In response, the defendant claims that the state misrepresents his testimony; the defendant testified that the victim had “entered the building” by the time he reached the front door, but then “turned around” and came back out. The defendant contends that “the time frame was too short and [the victim's] ‘turning around’ [was] too ambiguous” to compel the conclusion that the victim had abandoned his purpose (i.e., to harm Lawrence) and thus, to negate the defendant's reasonable belief that Lawrence remained in imminent danger at the time the defendant stabbed the victim. Moreover, the defendant argues, this court's precedents require that an instruction be given on any defense for which there is sufficient evidence in the record, even when the defendant's testimony squarely contradicts that defense. We agree with the state.

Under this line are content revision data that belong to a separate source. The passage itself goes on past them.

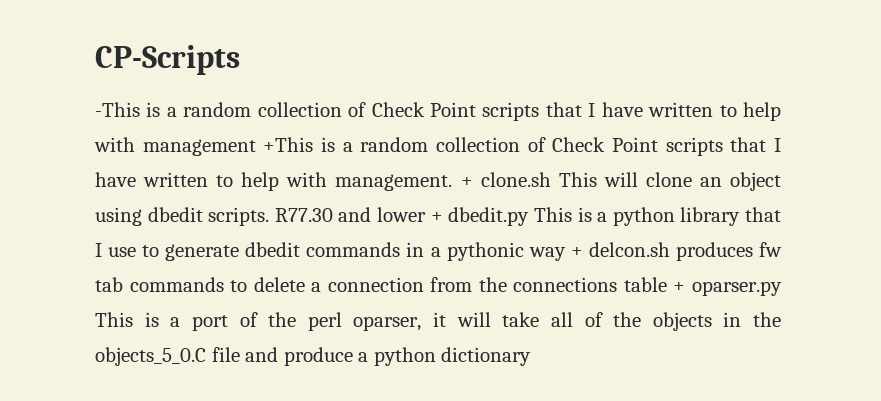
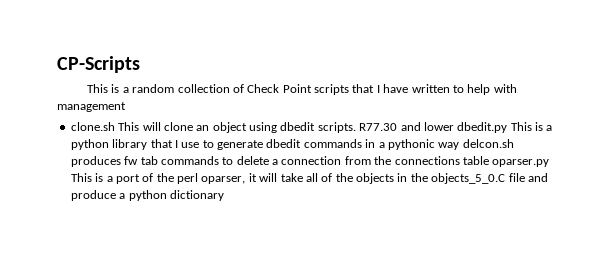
- -This is a random collection of Check Point scripts that I have written to help with management +This is a random collection of Check Point scripts that I have written to help with management. + clone.sh This will clone an object using dbedit scripts.
+ This is a random collection of Check Point scripts that I have written to help with management
+ clone.sh This will clone an object using dbedit scripts.
- R77.30 and lower + dbedit.py This is a python library that I use to generate dbedit commands in a pythonic way + delcon.sh produces fw tab commands to delete a connection from the connections table + oparser.py This is a port of the perl oparser, it will take all of the objects in the objects_5_0.C file and produce a python dictionary
+ R77.30 and lower dbedit.py This is a python library that I use to generate dbedit commands in a pythonic way delcon.sh produces fw tab commands to delete a connection from the connections table oparser.py This is a port of the perl oparser, it will take all of the objects in the objects_5_0.C file and produce a python dictionary

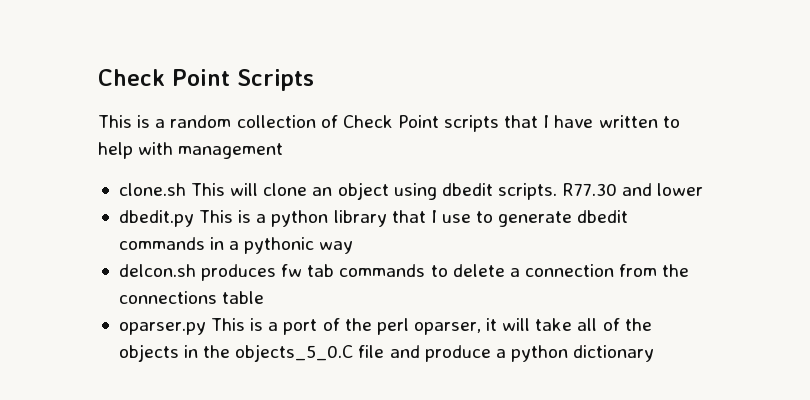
- CP-Scripts
+ Check Point Scripts
- R77.30 and lower dbedit.py This is a python library that I use to generate dbedit commands in a pythonic way delcon.sh produces fw tab commands to delete a connection from the connections table oparser.py This is a port of the perl oparser, it will take all of the objects in the objects_5_0.C file and produce a python dictionary
+ R77.30 and lower
+ dbedit.py This is a python library that I use to generate dbedit commands in a pythonic way
+ delcon.sh produces fw tab commands to delete a connection from the connections table
+ oparser.py This is a port of the perl oparser, it will take all of the objects in the objects_5_0.C file and produce a python dictionary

We begin our analysis with the standard of review. “[T]he fair opportunity to establish a defense is a fundamental element of due process of law....” (Internal quotation marks omitted.) State v. Edwards, 234 Conn. 381, 388, 661 A.2d 1037 (1995), quoting Washington v. Texas, 388 U.S. 14, 19, 87 S.Ct. 1920, 18 L.Ed.2d 1019 (1967). “This fundamental constitutional right includes proper jury instructions on the elements of self-defense so that the jury may ascertain whether the state has met its burden of proving beyond a reasonable doubt that the assault was not justified. See General Statutes § 53a–12 (a). ... Thus, [i]f the defendant asserts [self-defense] and the evidence indicates the availability of that defense, such a charge is obligatory and the defendant is entitled, as a matter of law, to [an] ... instruction [on self-defense].” (Citations omitted; internal quotation marks omitted.) State v. Edwards, supra, at 388, 661 A.2d 1037.
.General Statutes § 53a–12 (a) provides: “When a defense other than an affirmative defense, is raised at a trial, the state shall have the burden of disproving such defense beyond a reasonable doubt.”
The defenses of self-defense and defense of others are codified in § 53a–19 (a), which provides in relevant part: “[A] person is justified in using reasonable physical force upon another person to defend himself or a third person from what he reasonably believes to be the use or imminent use of physical force, and he may use such degree of force which he reasonably believes to be necessary for such purpose; except that deadly physical force may not be used unless the actor reasonably believes that such other person is (1) using or about to use deadly physical force, or (2) inflicting or about to inflict great bodily harm.”
The defense of others, like self-defense, is a justification defense. These defenses operate to exempt from punishment otherwise criminal conduct when the harm from such conduct is deemed to be “outweighed by the need to avoid an even greater harm or to further a greater societal interest.... Thus, conduct that is found to be justified is, under the circumstances, not criminal.” (Citations omitted; internal quotation marks omitted.) State v. Singleton, 292 Conn. 734, 748–49, 974 A.2d 679 (2009). “All justification defenses share a similar internal structure: special triggering circumstances permit a necessary and proportional response.” (Internal quotation marks omitted.) Id. at 749, 974 A.2d 679. “One common formulation of the necessity requirement gives the actor the right to act when such force is necessary to defend himself. But this formulation fails to highlight the two essential parts of the necessity requirement ... force should be permitted only (1) when necessary and (2) to the extent necessary. The actor should not be permitted to use force when such force would be equally as effective at a later time and the actor suffers no harm or risk by waiting.” (Internal quotation marks omitted.) 2 P. Robinson, Criminal Law Defenses (1984) § 131(c), p. 77. Accordingly, neither self-defense, nor the defense of others, “encompass[es]a preemptive strike.” State v. Lewis, 220 Conn. 602, 620, 600 A.2d 1330 (1991).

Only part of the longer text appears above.